*** Opening of Task data ***

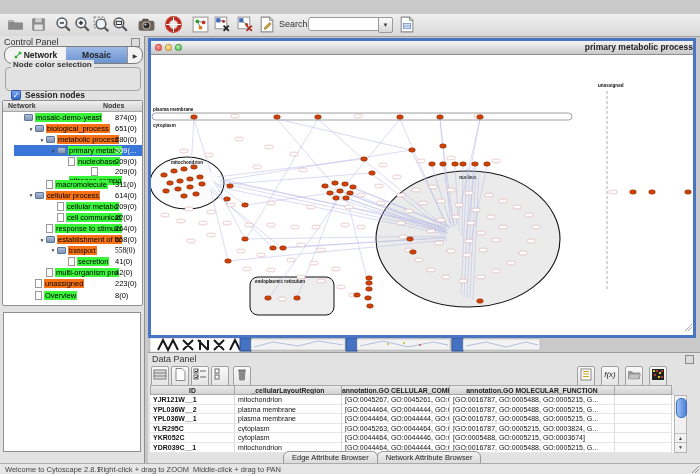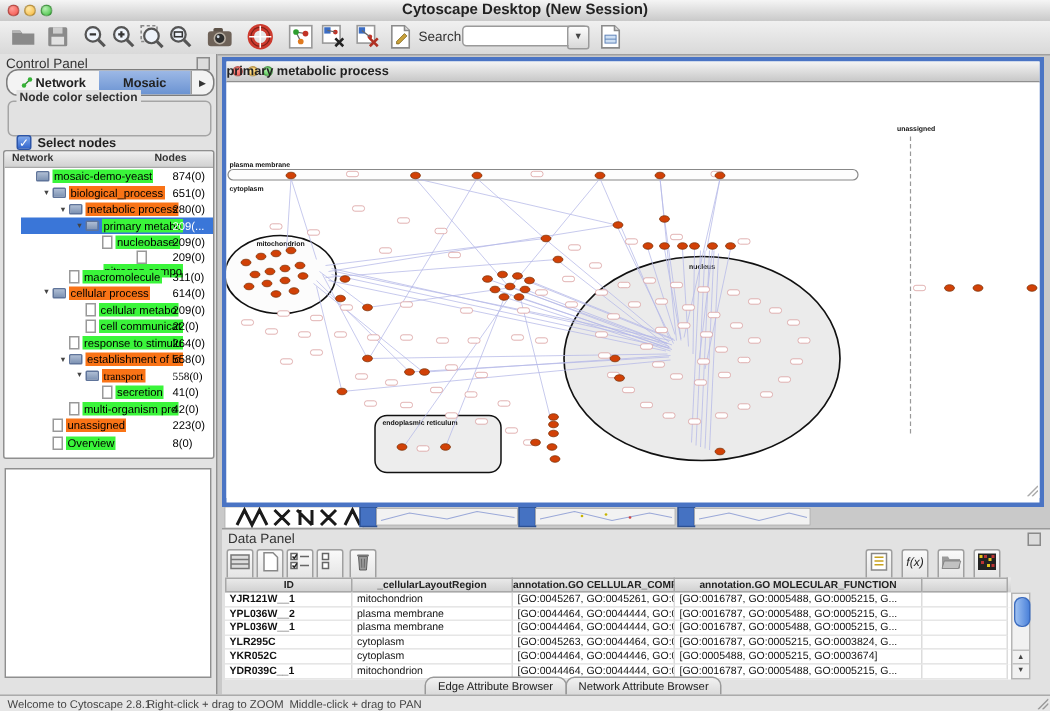--- a/index.html
+++ b/index.html
@@ -61,21 +61,21 @@
   .tlab{padding:0 1px;line-height:9px;}
   .tlab.green{background:#3af53a;}
   .tlab.red{background:#f97316;}
   .count{position:absolute;left:101px;color:#000;}
   .birdseye{left:3px;top:276px;width:138px;height:140px;background:#fff;border:1px solid #8f8f8f;box-sizing:border-box;}
   
   .netwin{left:148px;top:38px;width:548px;height:300px;border:3px solid #4a74c4;background:#fff;box-sizing:border-box;}
   .net-titlebar{position:relative;height:13px;background:linear-gradient(#f4f4f4,#c8c8c8);border-bottom:1px solid #8f8f8f;}
   .net-lights{position:absolute;left:4px;top:3px;display:flex;gap:3px;}
   .net-light{width:7px;height:7px;border-radius:50%;border:1px solid rgba(0,0,0,.25);box-sizing:border-box;}
-  .net-title{position:absolute;left:0;top:1px;width:100%;text-align:left;font-size:8.5px;font-weight:bold;color:#222;}
+  .net-title{position:absolute;left:0;top:1px;width:100%;text-align:right;font-size:8.5px;font-weight:bold;color:#222;}
   .canvas{position:relative;width:542px;height:277px;background:#fff;}
   .grip{position:absolute;}
   
   .strip{left:148px;top:338px;width:552px;height:14px;}
   
   .dpanel{left:148px;top:352px;width:552px;height:111px;background:#e2e2e2;border-top:1px solid #9a9a9a;box-sizing:border-box;}
   .dp-title{left:4px;top:1px;font-size:9px;color:#333;}
   .dp-tool{position:absolute;top:13px;width:18px;height:27px;background:linear-gradient(#fafafa,#dcdcdc);
     border:1px solid #a0a0a0;border-radius:2px;box-sizing:border-box;}
   .dtable{left:2px;top:32px;width:524px;height:100px;}
@@ -98,28 +98,20 @@
   
   .statusbar{left:0;top:463px;width:700px;height:11px;background:#e6e6e6;border-top:1px solid #ababab;box-sizing:border-box;}
   .status-txt{position:absolute;top:1px;font-size:7.5px;color:#444;}
   svg text.comp-label{font-family:"Liberation Sans",sans-serif;font-weight:bold;fill:#111;}
 </style>
 </head>
 <body>
 
 <div id="app">
 
-  <div class="abs titlebar">
-    <div class="abs lights">
-      <span class="light l-red"></span>
-      <span class="light l-yel"></span>
-      <span class="light l-grn"></span>
-    </div>
-    <div class="abs wtitle">Cytoscape Desktop (New Session)</div>
-  </div>
 
   <div class="abs toolbar">
     <span class="tb" style="left:6px">
       <svg width="19" height="19" viewBox="0 0 18 18">
           <path d="M2 5h5l1.5 2H16v7H2z" fill="#8a8a8a"></path>
           <path d="M2 5h5l1 1.6H2z" fill="#b5b5b5"></path>
         </svg></span>
     <span class="tb" style="left:29px">
       <svg width="19" height="19" viewBox="0 0 18 18">
           <rect x="3" y="3" width="12" height="12" rx="1" fill="#8b8b8b"></rect>
@@ -226,21 +218,21 @@
       </div>
       <div class="cp-tab-arrow">
           <span>▶</span>
         </div>
     </div>
 
     <div class="abs groupbox"></div>
     <div class="abs grouplbl">Node color selection</div>
     <div class="abs checkrow">
       <span class="checkbox">✓</span>
-      <span class="checklbl">Select nodes</span>
+      <span class="checklbl">Session nodes</span>
     </div>
 
     <div class="abs treebox">
       <div class="tree-head">
         <span class="c1">Network</span>
         <span class="c2">Nodes</span>
       </div>
       <div class="tree-rows">
           <div class="tree-row" style="padding-left: 2px;">
             <span class="tri"></span>

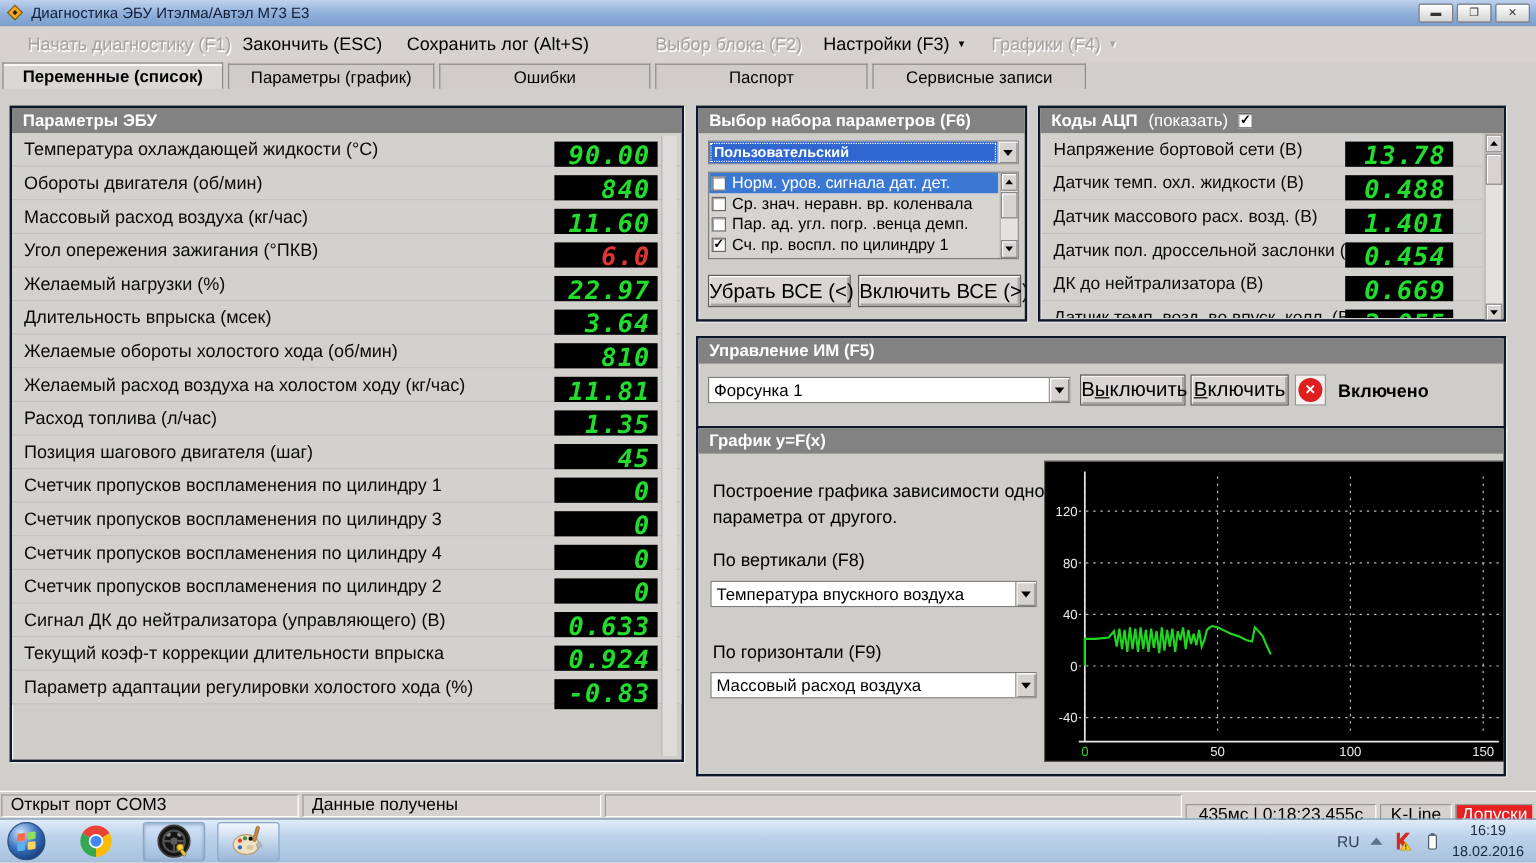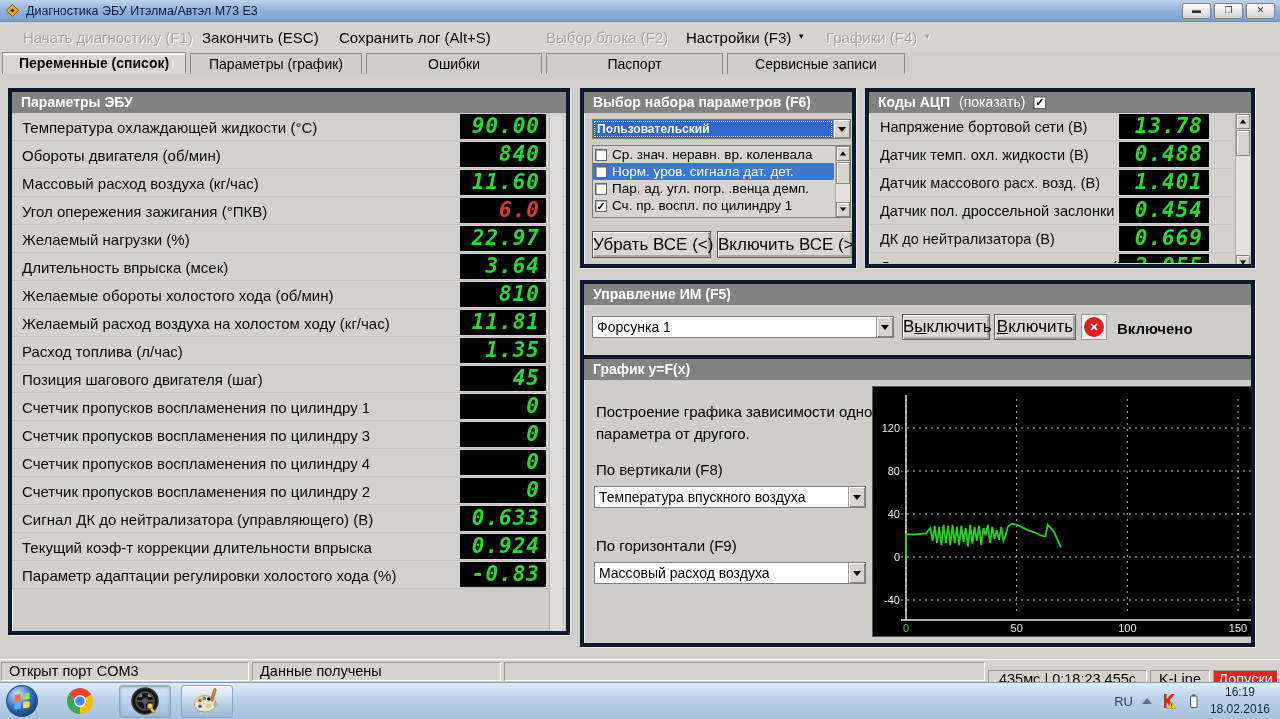--- a/index.html
+++ b/index.html
@@ -22,32 +22,32 @@
   .menu-item.disabled { color:#a5a3a0; text-shadow:1px 1px 0 #fff; }
   .mcaret { font-size:8px; line-height:8px; }
 
   
   .tabbar { position:absolute; left:0; top:52px; width:1280px; height:22px; background:#d1cfcc; }
   .tab { position:absolute; top:1px; height:21px; background:#d0cdc9; border:1px solid #8c8a87; border-bottom:none;
     text-align:center; font-size:14px; line-height:21px; color:#000; white-space:nowrap; overflow:hidden; }
   .tab.active { top:0; height:22px; font-weight:bold; background:#dad8d5; box-shadow:inset 0 2px 0 #f6f5f3; }
 
   
-  .panel { position:absolute; background:#cfcdca; border:4px solid #0f172a;
+  .panel { position:absolute; background:#cfcdca; border:2px solid #0f172a;
     box-shadow:inset 1px 1px 0 rgba(255,255,255,.75), 1px 1px 0 rgba(255,255,255,.6); overflow:hidden; }
   .phead { height:21px; background:#828282; color:#fff; font-size:14px; font-weight:bold;
     line-height:21px; padding-left:9px; display:flex; align-items:center; white-space:nowrap; }
   .phead .light { font-weight:normal; margin-left:9px; }
 
   .prow { position:relative; height:28px; background:#d3d1ce; border-bottom:1px solid #c3c1be; }
   .prow .lbl { position:absolute; left:10px; top:50%; transform:translateY(-50%); font-size:15px; color:#0a0a0a; white-space:nowrap; }
   .seg-val { background:#000; color:#23dd2e; font-family:"DejaVu Sans Mono", monospace; font-style:italic; font-weight:bold;
     font-size:21px; text-align:right; padding:0 6px; letter-spacing:1px; }
   .seg-val.red { color:#e13434; }
-  .prow .seg-val { position:absolute; top:1px; height:25px; line-height:25px;margin-left:14px; }
+  .prow .seg-val { position:absolute; top:7px; height:25px; line-height:25px;margin-left:14px; }
   .ecu .prow .seg-val { right:20px; width:86px; }
   .adc .prow .seg-val { right:24px; width:90px; }
   .adc .prow .lbl { font-size:14.5px; }
   .ecu-strip { position:absolute; right:4px; top:23px; width:13px; height:517px; background:#dedcd9; border-left:1px solid #b7b5b2; }
 
   
   .combo { position:absolute; background:#fff; border:1px solid #7f7d7a; display:flex; }
   .combo-text { flex:1; font-size:14px; padding:2px 4px; white-space:nowrap; overflow:hidden; color:#000; }
   .combo-btn { width:17px; background:#d6d3d0; border-left:1px solid #9a9895;
     box-shadow:inset 1px 1px 0 #fff, inset -1px -1px 0 #868686; display:flex; align-items:center; justify-content:center; }
@@ -241,27 +241,27 @@
       <span>Выбор набора параметров (F6)</span>
     </div>
     <div class="combo focused" style="left:8px; top:27px; width:259px; height:20px;">
       <div class="combo-text" style="font-size:12px">Пользовательский</div>
       <div class="combo-btn">
           <span class="arr-dn"></span>
         </div>
     </div>
     <div class="plist" style="left:8px; top:53px; width:259px; height:73px;">
       <div class="plist-items">
+          <div class="pitem hl">
+            <span class="cb"></span>
+            <span>Норм. уров. сигнала дат. дет.</span>
+          </div>
           <div class="pitem">
             <span class="cb"></span>
             <span>Ср. знач. неравн. вр. коленвала</span>
-          </div>
-          <div class="pitem hl">
-            <span class="cb"></span>
-            <span>Норм. уров. сигнала дат. дет.</span>
           </div>
           <div class="pitem">
             <span class="cb"></span>
             <span>Пар. ад. угл. погр. .венца демп.</span>
           </div>
           <div class="pitem">
             <span class="cb">✓</span>
             <span>Сч. пр. воспл. по цилиндру 1</span>
           </div>
         </div>

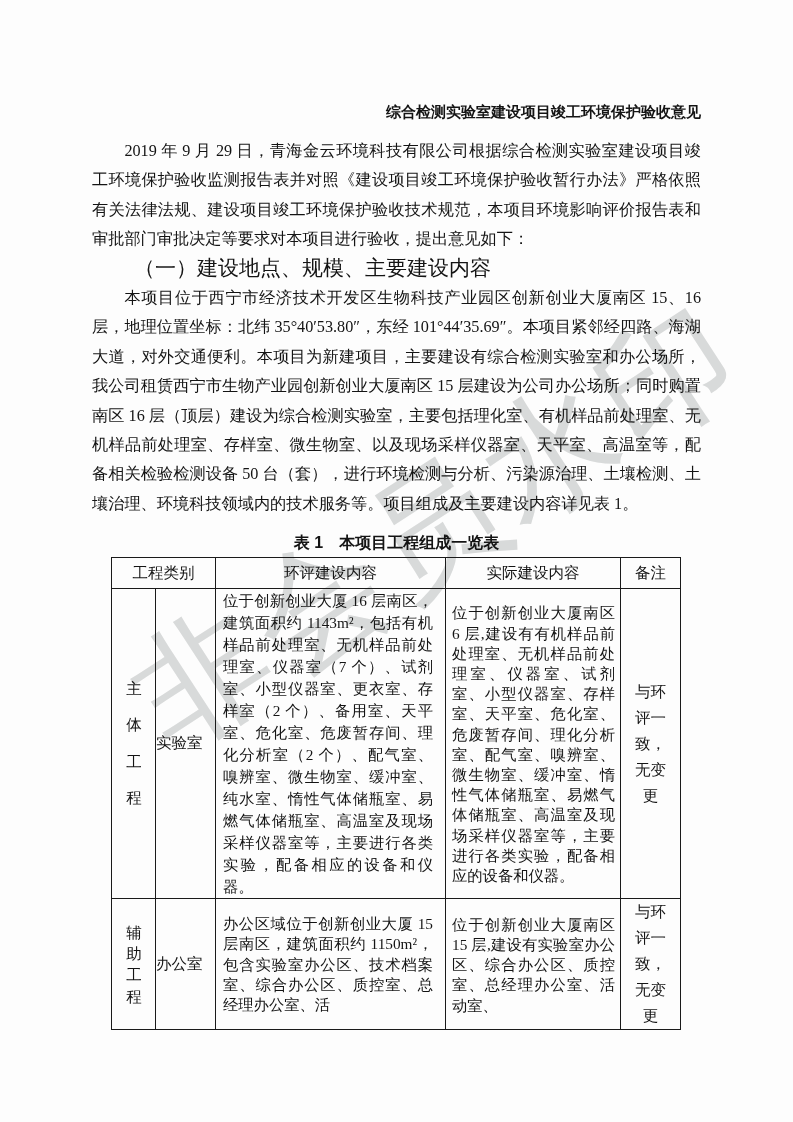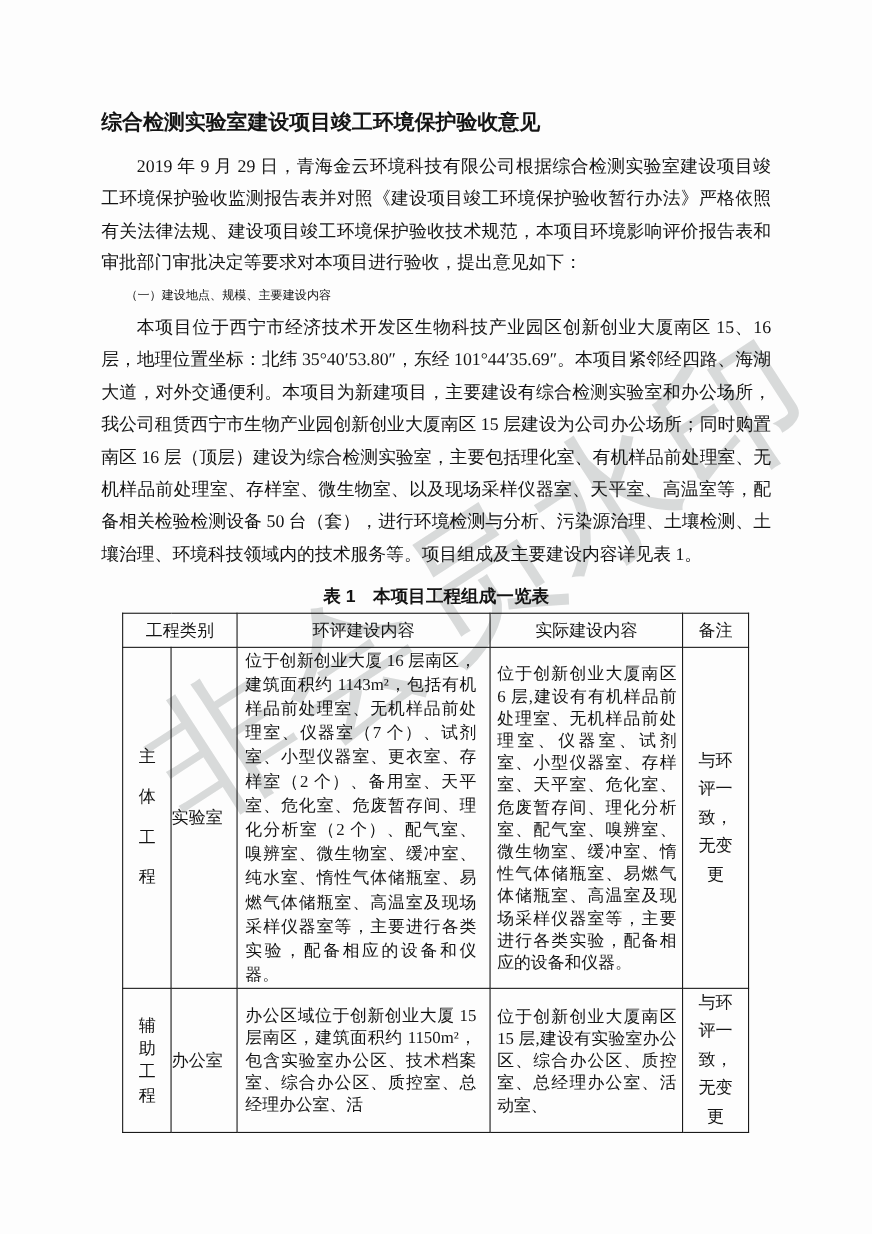--- a/index.html
+++ b/index.html
@@ -25,47 +25,48 @@
     white-space:nowrap;
     pointer-events:none;
     user-select:none;
   }
   .content{
     position:absolute;
     left:92px;top:97px;
     width:609px;
   }
   .doc-title{
-    text-align:left;
+    text-align:right;
     font-family:"Liberation Sans","DejaVu Sans",sans-serif;
     font-weight:bold;
-    font-size:19px;
+    font-size:15px;
     line-height:30px;
     margin:0 0 10px 0;
   }
   p.body-par{
     margin:0;
     font-size:16.2px;
     line-height:29.4px;
     text-indent:2em;
     text-align:justify;
   }
   .heading{
     font-family:"Liberation Sans","DejaVu Sans",sans-serif;
     font-weight:bold;
     font-size:16.2px;
     line-height:29.4px;
     text-indent:2em;
     margin:0;
   }
   .subheading{
-    font-size:11px;
+    font-size:21px;
     line-height:29.4px;
     text-indent:2em;
     margin:0;
+    font-family:Liberation Mono, monospace;
   }
   .par-gap{margin-top:9px;}
   .table-caption{
     text-align:center;
     font-family:"Liberation Sans","DejaVu Sans",sans-serif;
     font-weight:bold;
     font-size:16px;
     line-height:24px;
     margin:12px 0 2px 0;
   }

*** Close of Task data ***

**Problem to solve:** Check the data for the word "сигнала" and pull out the lines that have it.

**Task response:**
+            <span>Норм. уров. сигнала дат. дет.</span>
-            <span>Норм. уров. сигнала дат. дет.</span>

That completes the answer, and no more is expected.